▶ [What the task asks]: Look in the data below for the line that contains "(153, 140) none -> (177, 253) //". Copy that line and the remaining lines exactly.
[Dataset excerpts — start]
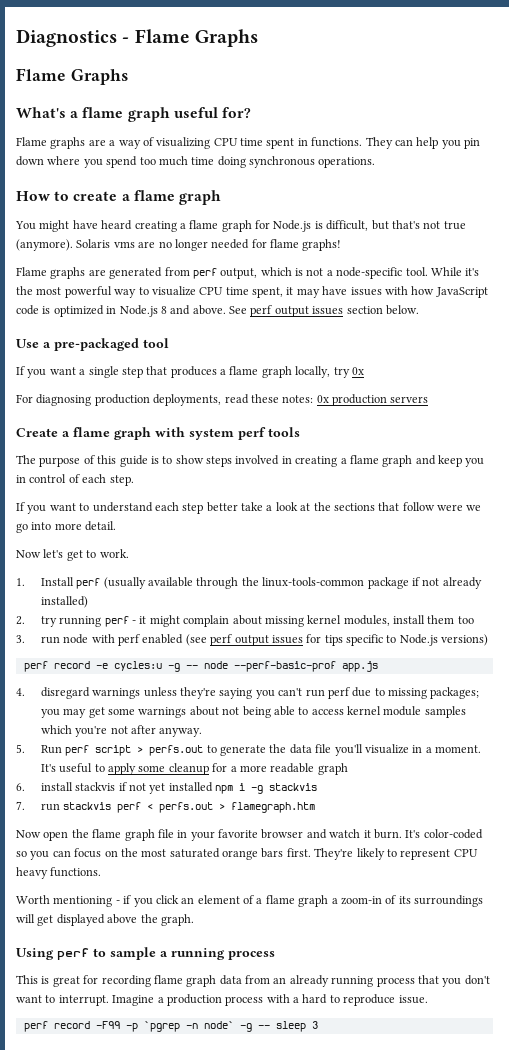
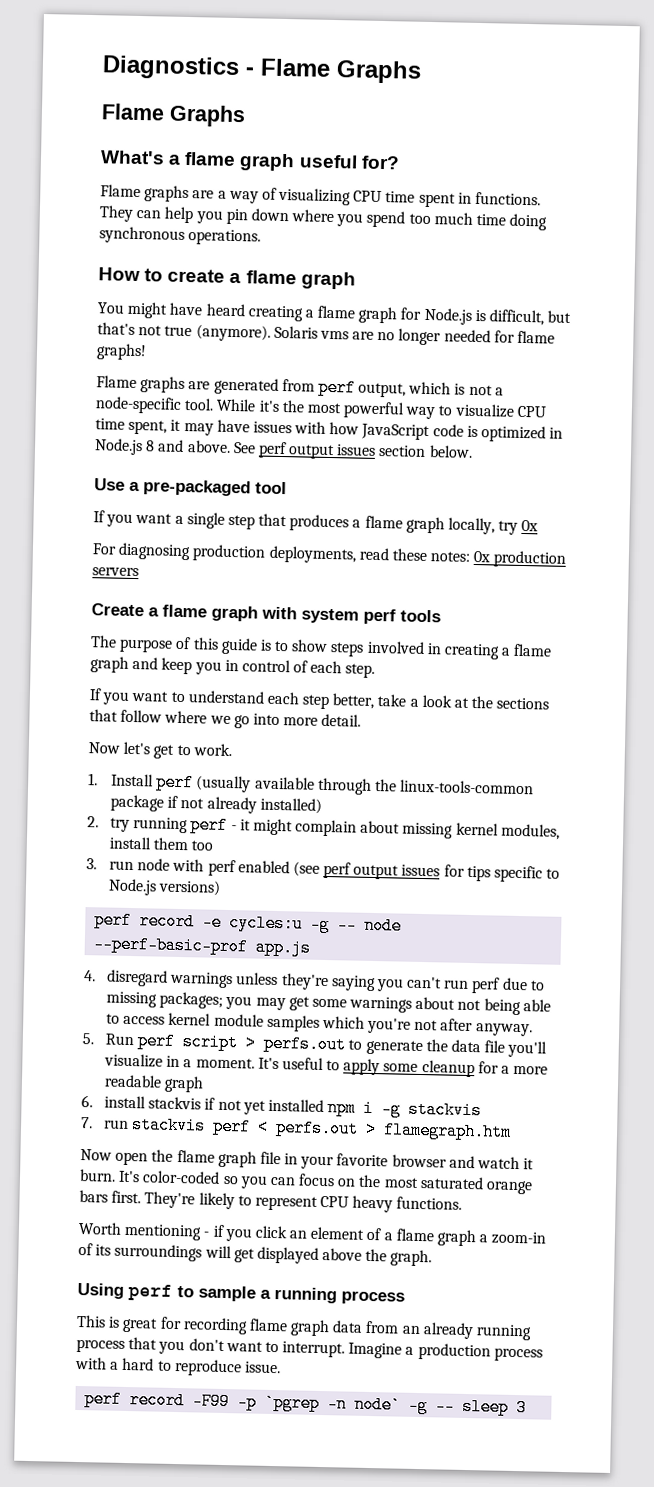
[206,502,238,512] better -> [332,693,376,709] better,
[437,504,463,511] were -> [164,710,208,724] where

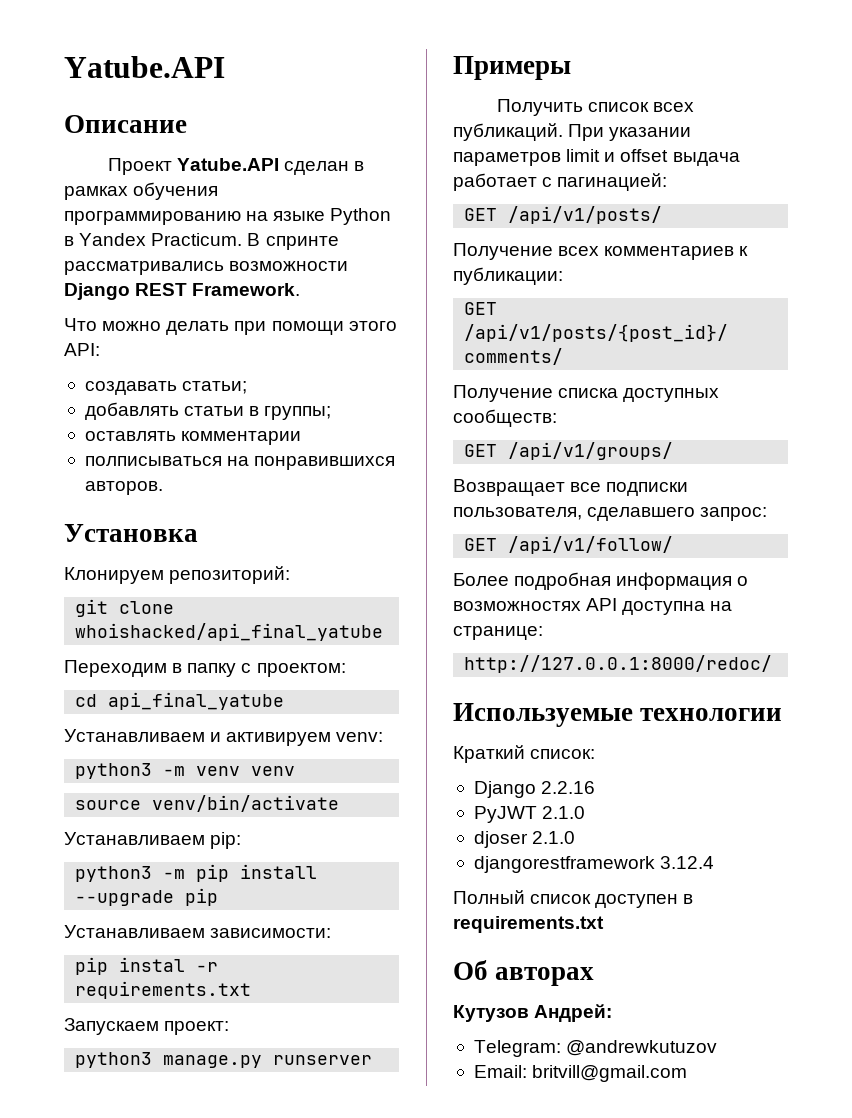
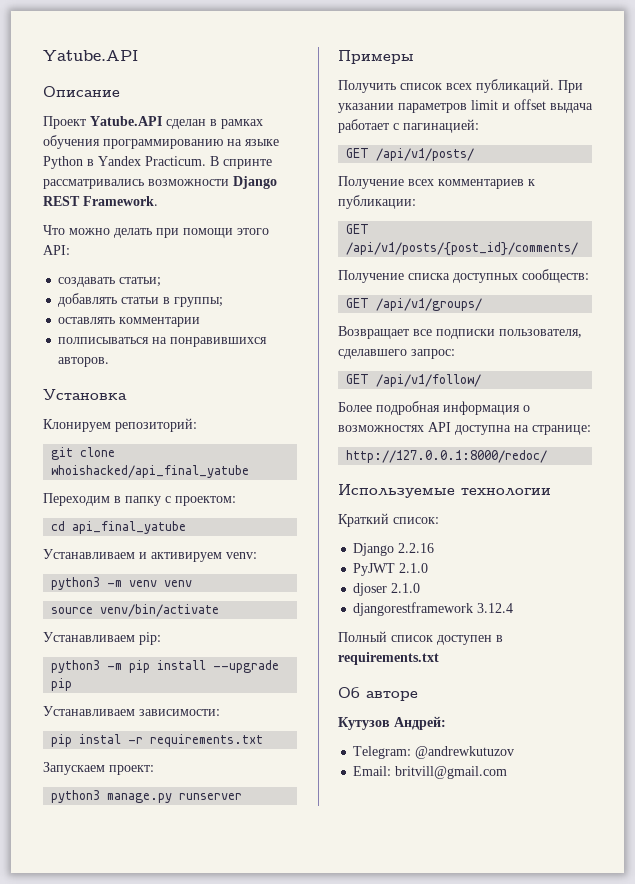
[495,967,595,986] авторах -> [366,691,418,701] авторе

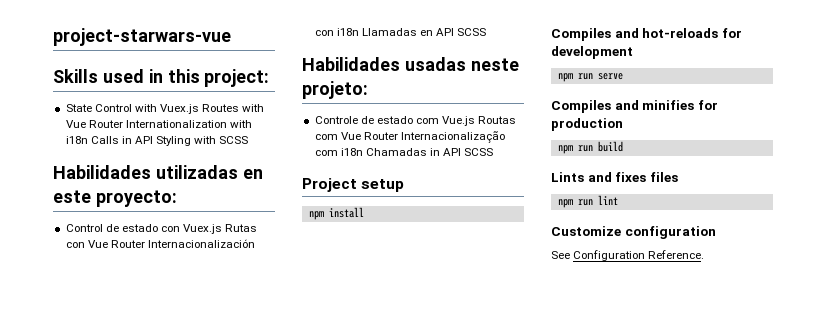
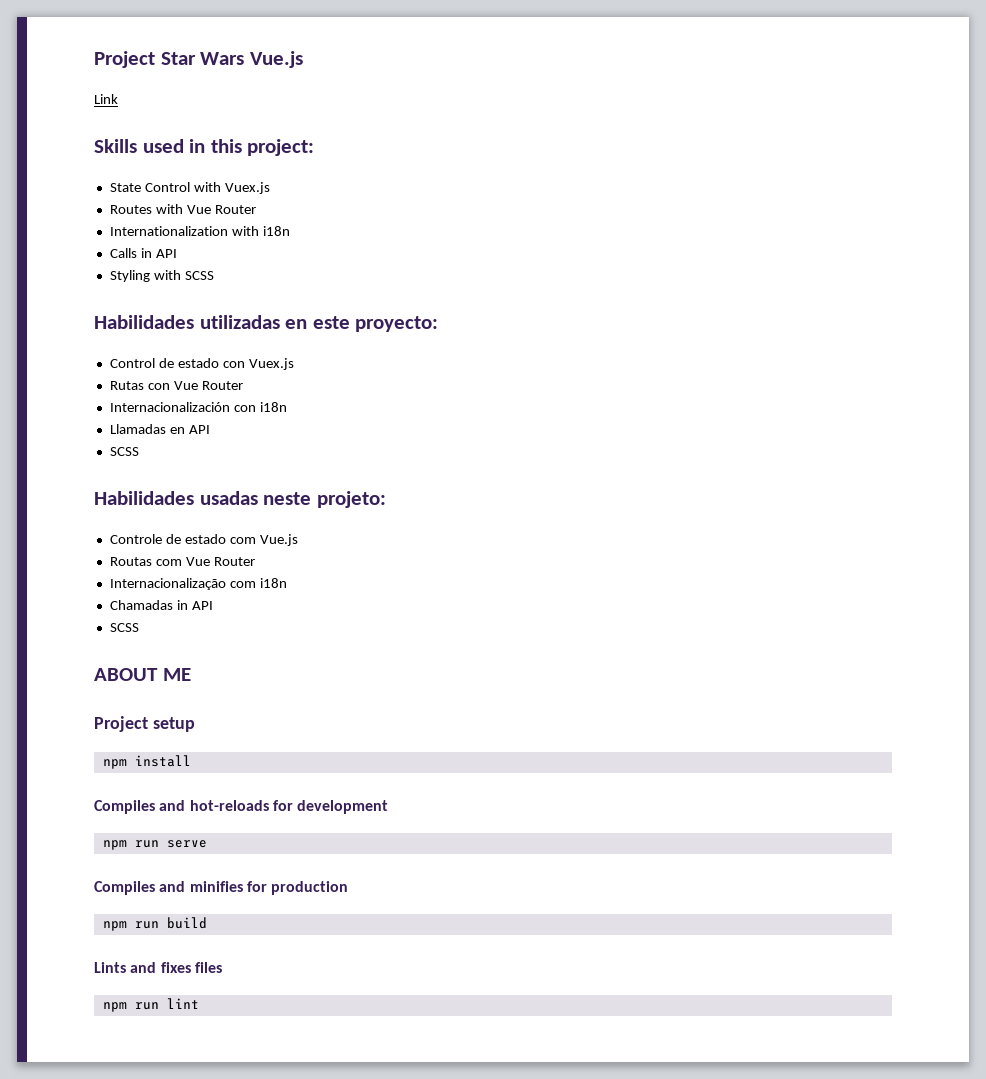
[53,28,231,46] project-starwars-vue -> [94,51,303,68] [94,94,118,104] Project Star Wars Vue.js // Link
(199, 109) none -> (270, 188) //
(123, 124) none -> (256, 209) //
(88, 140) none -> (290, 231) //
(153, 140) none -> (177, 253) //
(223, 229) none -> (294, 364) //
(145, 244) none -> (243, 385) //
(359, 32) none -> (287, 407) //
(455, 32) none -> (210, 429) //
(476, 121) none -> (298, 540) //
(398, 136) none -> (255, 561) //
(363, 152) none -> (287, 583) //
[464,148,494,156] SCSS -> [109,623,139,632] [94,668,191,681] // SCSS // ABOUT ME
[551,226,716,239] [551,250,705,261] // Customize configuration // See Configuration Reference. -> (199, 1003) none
[Dataset excerpts — finish]
▶ [Exercise result]:
(153, 140) none -> (177, 253) //
(223, 229) none -> (294, 364) //
(145, 244) none -> (243, 385) //
(359, 32) none -> (287, 407) //
(455, 32) none -> (210, 429) //
(476, 121) none -> (298, 540) //
(398, 136) none -> (255, 561) //
(363, 152) none -> (287, 583) //
[464,148,494,156] SCSS -> [109,623,139,632] [94,668,191,681] // SCSS // ABOUT ME
[551,226,716,239] [551,250,705,261] // Customize configuration // See Configuration Reference. -> (199, 1003) none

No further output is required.